Webhook certificates also show why subject alternative names matter as much as issuers. A certificate can be signed by the right CA and still fail verification if it is not valid for the service name the API server dials. In a typical cluster, that name might look like webhook-service.namespace.svc, and the certificate must cover the DNS names your configuration actually uses. When debugging webhook TLS failures, compare the webhook clientConfig.caBundle, the Service name and namespace, the certificate SANs, and the serving pod’s mounted secret before changing admission policy.

The same reasoning applies to aggregated API servers. The aggregation layer uses front-proxy trust so the main API server can authenticate requests that arrive through the proxy path and extension servers can receive authenticated user information. If the front-proxy client certificate or CA bundle is wrong, extension APIs may fail even while core resources such as Pods and Services still work. That partial failure mode is a clue: when only aggregated APIs break, investigate the aggregation trust path before assuming the entire API server PKI is broken.

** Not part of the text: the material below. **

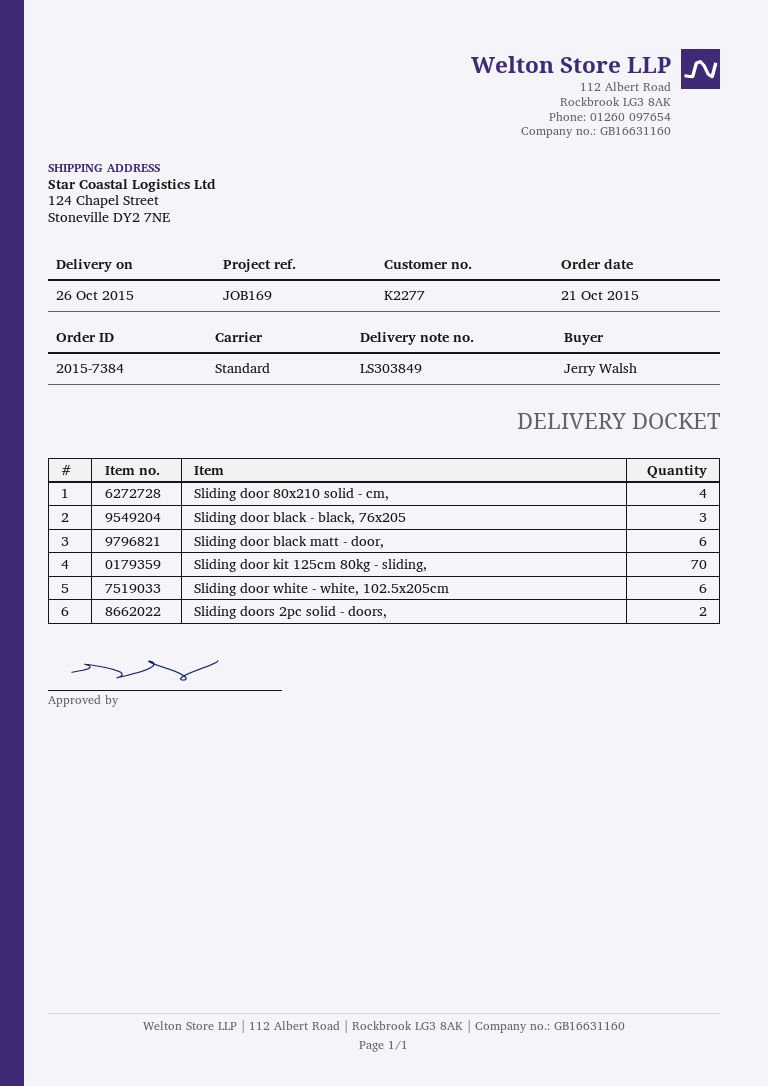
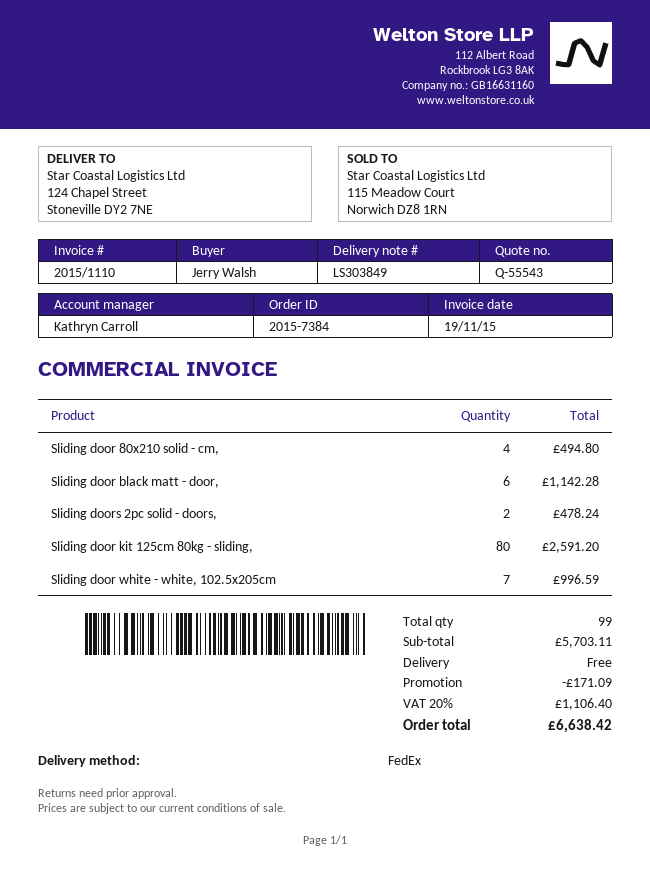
shipping method: standard -> FedEx
Sliding door black - black, 76x205: 3 -> none
Sliding door kit 125cm 80kg - sliding,: 70 -> 80
Sliding door white - white, 102.5x205cm: 6 -> 7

Backup and restore planning must include PKI material with the same specificity as etcd snapshots. Restoring an etcd snapshot without the matching certificates, ServiceAccount signing keys, and kubeconfigs can leave a cluster whose data exists but whose components cannot trust each other. Conversely, restoring old private keys into a new environment can accidentally resurrect trust relationships you meant to retire. A disaster recovery plan should state which keys are backed up, how they are encrypted, who can decrypt them, and how restored clusters avoid colliding with live cluster identities.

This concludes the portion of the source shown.